> Data for processing:
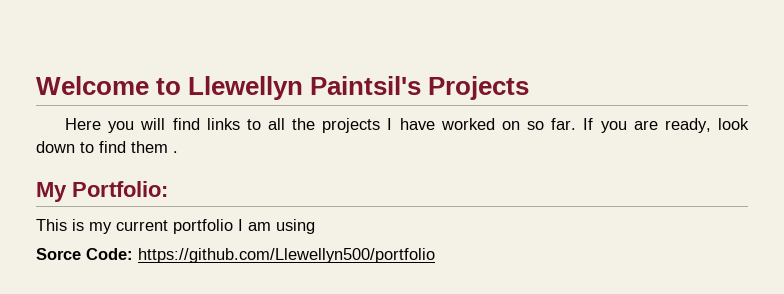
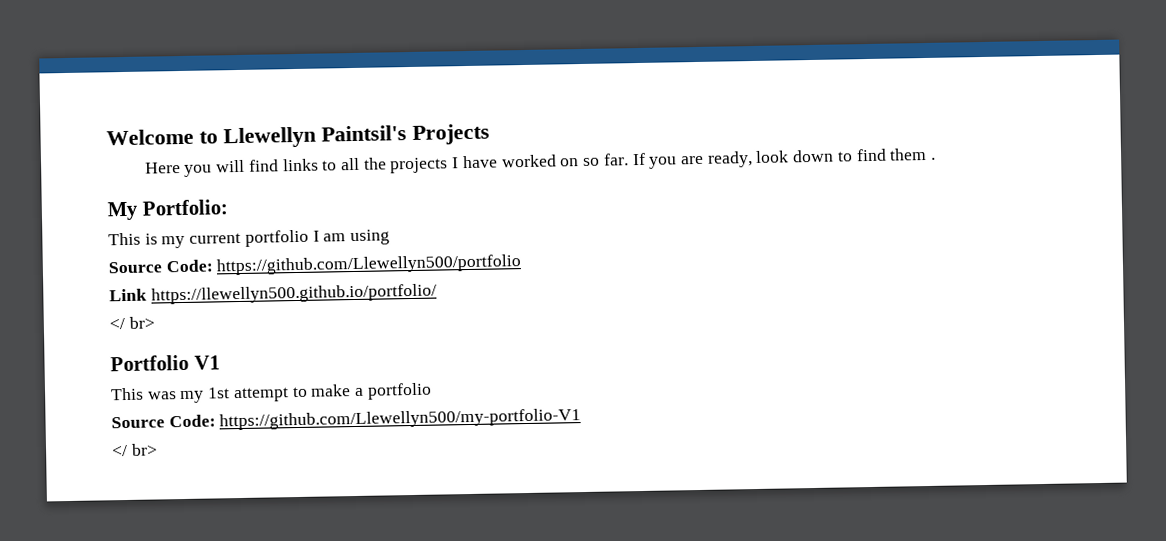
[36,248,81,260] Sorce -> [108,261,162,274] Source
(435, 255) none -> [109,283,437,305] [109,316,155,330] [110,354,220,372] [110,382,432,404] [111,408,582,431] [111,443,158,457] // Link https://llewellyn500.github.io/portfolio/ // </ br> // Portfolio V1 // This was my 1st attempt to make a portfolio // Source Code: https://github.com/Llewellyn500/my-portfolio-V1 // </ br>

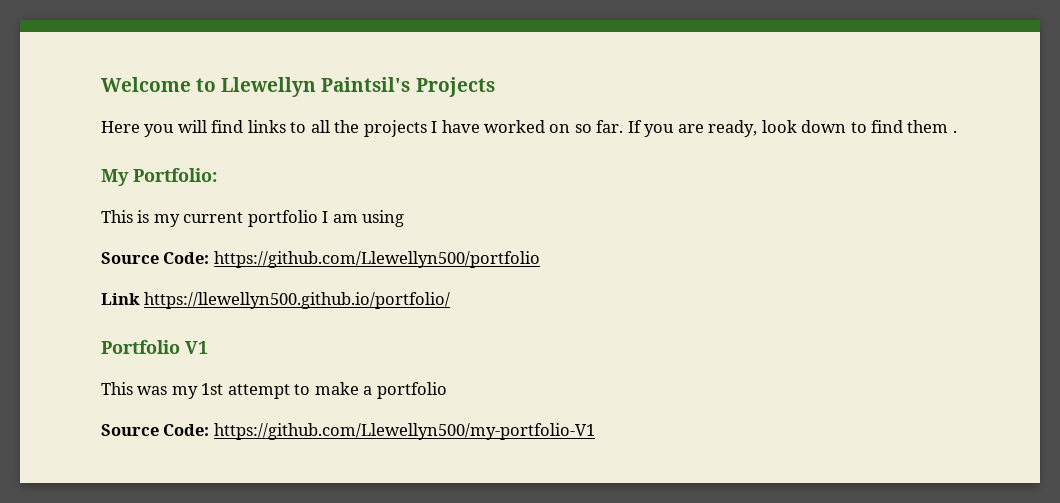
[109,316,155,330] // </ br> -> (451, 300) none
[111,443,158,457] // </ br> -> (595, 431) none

...

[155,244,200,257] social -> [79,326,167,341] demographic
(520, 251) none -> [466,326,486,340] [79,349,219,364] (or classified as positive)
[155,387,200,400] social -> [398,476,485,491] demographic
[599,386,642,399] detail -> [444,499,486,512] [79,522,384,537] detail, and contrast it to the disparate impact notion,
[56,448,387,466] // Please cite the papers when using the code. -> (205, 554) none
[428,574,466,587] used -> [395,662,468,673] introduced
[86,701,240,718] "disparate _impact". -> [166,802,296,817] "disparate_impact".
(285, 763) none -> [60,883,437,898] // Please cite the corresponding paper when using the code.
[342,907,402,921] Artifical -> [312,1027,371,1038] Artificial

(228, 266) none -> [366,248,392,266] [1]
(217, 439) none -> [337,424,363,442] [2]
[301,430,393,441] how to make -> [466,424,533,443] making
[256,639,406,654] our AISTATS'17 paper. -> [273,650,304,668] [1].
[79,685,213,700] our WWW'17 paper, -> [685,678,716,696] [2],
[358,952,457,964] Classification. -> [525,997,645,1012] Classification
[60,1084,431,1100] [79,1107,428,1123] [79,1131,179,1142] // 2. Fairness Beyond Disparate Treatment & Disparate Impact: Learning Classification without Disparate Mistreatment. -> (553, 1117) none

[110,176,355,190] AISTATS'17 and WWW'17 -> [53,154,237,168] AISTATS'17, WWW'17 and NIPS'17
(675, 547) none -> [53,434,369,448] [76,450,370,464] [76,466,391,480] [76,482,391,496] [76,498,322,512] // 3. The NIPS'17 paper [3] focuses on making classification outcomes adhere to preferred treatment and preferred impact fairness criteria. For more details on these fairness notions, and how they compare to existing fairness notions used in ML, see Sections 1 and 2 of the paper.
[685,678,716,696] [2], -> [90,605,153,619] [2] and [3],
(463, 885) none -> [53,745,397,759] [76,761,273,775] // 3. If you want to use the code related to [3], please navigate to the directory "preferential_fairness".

> What you should do: Go through the preceding material and copy each line that has the word "using".

> Response to the exercise:
[56,448,387,466] // Please cite the papers when using the code. -> (205, 554) none
(285, 763) none -> [60,883,437,898] // Please cite the corresponding paper when using the code.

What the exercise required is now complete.